#### [Task brief]
Take the lines below beginning at the line that has "-290,21 +286,20 @@" and stopping after the line that has "6.2%; top: 0px;", and print them exactly as they are, with no other lines.

(Source data)

——————

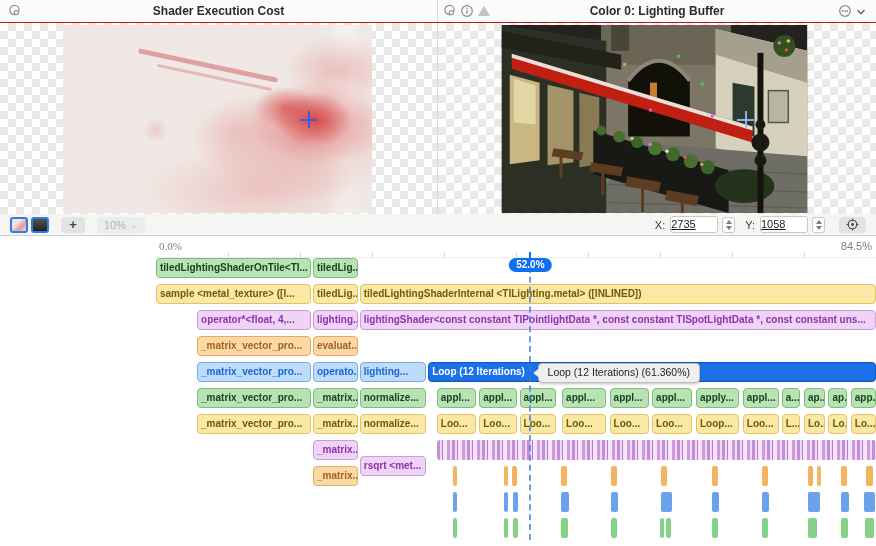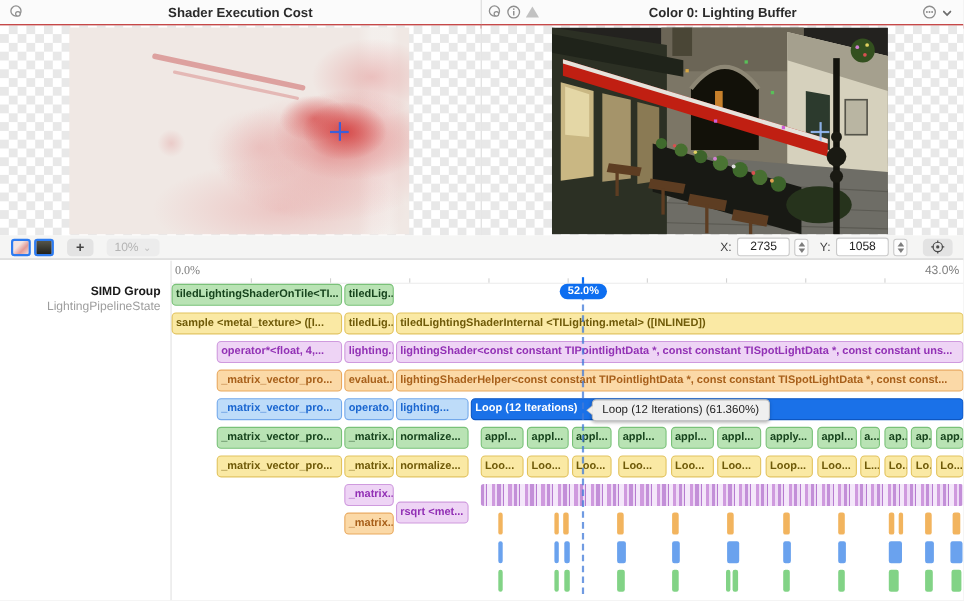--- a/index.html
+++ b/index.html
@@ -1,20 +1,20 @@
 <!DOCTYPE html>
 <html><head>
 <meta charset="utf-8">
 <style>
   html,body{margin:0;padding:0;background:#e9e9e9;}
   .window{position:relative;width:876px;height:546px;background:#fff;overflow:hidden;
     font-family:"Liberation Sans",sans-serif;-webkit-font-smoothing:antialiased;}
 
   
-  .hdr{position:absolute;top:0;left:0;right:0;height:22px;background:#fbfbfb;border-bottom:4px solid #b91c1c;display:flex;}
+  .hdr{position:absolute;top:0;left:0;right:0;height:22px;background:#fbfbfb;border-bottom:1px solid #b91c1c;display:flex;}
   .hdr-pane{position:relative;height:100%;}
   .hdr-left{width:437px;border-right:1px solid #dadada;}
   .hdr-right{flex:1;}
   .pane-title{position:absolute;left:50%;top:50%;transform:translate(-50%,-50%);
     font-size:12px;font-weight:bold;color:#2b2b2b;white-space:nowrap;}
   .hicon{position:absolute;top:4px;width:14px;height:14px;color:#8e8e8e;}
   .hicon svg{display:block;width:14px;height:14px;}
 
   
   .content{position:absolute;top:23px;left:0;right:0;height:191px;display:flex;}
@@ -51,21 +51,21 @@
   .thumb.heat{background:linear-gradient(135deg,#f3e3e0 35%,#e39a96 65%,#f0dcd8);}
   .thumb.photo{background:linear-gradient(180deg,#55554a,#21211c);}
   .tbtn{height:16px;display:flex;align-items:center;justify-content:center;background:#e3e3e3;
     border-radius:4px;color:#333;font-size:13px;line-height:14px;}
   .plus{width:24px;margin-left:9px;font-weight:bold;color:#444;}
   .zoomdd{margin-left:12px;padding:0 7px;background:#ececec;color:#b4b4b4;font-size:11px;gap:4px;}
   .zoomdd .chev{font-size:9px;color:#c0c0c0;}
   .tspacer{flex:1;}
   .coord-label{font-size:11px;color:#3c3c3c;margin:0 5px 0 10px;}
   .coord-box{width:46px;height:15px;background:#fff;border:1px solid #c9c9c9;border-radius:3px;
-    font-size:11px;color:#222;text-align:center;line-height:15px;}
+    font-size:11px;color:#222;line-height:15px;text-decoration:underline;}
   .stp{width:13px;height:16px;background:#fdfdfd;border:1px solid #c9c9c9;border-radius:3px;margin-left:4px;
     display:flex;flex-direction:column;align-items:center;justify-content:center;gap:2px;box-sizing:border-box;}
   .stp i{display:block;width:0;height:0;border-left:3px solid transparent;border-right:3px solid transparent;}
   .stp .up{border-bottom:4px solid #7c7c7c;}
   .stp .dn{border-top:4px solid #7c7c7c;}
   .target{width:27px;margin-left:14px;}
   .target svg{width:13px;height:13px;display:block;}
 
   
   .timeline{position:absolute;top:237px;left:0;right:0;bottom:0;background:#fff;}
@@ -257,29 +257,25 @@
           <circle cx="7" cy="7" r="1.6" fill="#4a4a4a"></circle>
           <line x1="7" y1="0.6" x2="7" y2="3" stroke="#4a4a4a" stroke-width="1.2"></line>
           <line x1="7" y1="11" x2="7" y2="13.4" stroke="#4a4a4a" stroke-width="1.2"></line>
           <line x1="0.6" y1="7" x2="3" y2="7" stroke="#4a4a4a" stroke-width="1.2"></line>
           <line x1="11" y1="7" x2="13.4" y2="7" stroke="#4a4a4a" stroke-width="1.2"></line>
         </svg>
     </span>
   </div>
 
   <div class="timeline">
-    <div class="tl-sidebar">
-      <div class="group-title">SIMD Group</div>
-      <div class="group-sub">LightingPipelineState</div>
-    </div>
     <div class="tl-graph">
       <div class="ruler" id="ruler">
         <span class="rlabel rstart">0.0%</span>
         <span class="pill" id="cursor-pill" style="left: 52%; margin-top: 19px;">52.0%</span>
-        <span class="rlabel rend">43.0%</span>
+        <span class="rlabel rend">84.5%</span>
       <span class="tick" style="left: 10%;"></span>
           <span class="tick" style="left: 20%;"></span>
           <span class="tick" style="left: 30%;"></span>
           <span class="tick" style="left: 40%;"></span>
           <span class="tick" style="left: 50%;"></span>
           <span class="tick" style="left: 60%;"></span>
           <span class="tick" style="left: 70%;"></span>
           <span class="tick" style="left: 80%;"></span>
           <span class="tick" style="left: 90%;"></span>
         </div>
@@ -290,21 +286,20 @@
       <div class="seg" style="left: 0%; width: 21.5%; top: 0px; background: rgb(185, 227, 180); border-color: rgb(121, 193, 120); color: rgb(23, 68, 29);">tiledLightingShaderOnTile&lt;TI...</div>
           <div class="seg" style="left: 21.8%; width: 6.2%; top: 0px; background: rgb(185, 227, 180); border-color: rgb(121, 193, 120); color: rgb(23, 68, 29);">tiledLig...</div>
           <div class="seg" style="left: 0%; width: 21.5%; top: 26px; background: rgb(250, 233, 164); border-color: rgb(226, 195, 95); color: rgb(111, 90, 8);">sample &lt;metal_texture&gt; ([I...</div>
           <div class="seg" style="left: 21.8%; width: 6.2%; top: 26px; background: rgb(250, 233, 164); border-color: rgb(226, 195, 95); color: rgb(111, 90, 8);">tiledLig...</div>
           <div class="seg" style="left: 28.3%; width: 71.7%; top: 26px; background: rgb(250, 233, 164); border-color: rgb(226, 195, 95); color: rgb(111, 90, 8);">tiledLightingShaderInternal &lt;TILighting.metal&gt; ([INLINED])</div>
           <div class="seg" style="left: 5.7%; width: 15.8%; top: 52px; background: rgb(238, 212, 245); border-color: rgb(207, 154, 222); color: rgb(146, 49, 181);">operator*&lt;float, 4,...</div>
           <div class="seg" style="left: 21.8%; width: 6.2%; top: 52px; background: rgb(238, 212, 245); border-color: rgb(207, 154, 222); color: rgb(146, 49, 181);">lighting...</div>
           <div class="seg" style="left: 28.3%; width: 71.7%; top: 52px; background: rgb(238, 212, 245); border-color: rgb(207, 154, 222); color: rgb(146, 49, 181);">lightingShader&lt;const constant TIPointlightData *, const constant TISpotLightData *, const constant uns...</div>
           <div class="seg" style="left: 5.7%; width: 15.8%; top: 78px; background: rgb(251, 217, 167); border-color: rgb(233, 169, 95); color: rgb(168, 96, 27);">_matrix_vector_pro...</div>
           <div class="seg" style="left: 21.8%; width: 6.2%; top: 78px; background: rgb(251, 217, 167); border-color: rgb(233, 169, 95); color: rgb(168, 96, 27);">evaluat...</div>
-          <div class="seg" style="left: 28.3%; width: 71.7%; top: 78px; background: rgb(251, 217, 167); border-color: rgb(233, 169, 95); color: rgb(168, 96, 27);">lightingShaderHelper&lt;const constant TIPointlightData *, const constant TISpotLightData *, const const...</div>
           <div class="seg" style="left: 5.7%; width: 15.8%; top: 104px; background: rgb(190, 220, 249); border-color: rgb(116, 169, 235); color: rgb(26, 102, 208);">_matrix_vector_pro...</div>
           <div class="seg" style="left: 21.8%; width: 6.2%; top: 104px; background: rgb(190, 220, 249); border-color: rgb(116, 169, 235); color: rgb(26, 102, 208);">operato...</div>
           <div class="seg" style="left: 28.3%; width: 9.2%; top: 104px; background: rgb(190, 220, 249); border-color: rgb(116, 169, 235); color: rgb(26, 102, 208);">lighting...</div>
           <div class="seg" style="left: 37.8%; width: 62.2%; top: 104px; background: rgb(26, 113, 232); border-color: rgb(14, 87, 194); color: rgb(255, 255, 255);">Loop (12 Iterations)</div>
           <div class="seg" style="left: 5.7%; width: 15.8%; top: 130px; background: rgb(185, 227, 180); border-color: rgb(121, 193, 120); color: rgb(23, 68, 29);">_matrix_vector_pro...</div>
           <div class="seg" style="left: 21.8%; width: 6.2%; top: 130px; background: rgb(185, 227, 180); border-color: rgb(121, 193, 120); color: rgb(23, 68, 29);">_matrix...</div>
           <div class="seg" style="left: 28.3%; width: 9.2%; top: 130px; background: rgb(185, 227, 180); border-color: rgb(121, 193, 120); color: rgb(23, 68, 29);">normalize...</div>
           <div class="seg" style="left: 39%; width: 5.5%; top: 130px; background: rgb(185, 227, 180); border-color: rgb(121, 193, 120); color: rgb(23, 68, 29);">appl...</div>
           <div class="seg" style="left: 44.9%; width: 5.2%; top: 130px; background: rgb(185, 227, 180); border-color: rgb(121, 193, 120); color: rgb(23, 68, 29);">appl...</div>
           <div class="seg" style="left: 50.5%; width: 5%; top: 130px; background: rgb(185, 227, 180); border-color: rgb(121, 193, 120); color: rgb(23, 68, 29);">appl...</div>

——————

#### [Exercise output]
@@ -290,21 +286,20 @@
       <div class="seg" style="left: 0%; width: 21.5%; top: 0px; background: rgb(185, 227, 180); border-color: rgb(121, 193, 120); color: rgb(23, 68, 29);">tiledLightingShaderOnTile&lt;TI...</div>
           <div class="seg" style="left: 21.8%; width: 6.2%; top: 0px; background: rgb(185, 227, 180); border-color: rgb(121, 193, 120); color: rgb(23, 68, 29);">tiledLig...</div>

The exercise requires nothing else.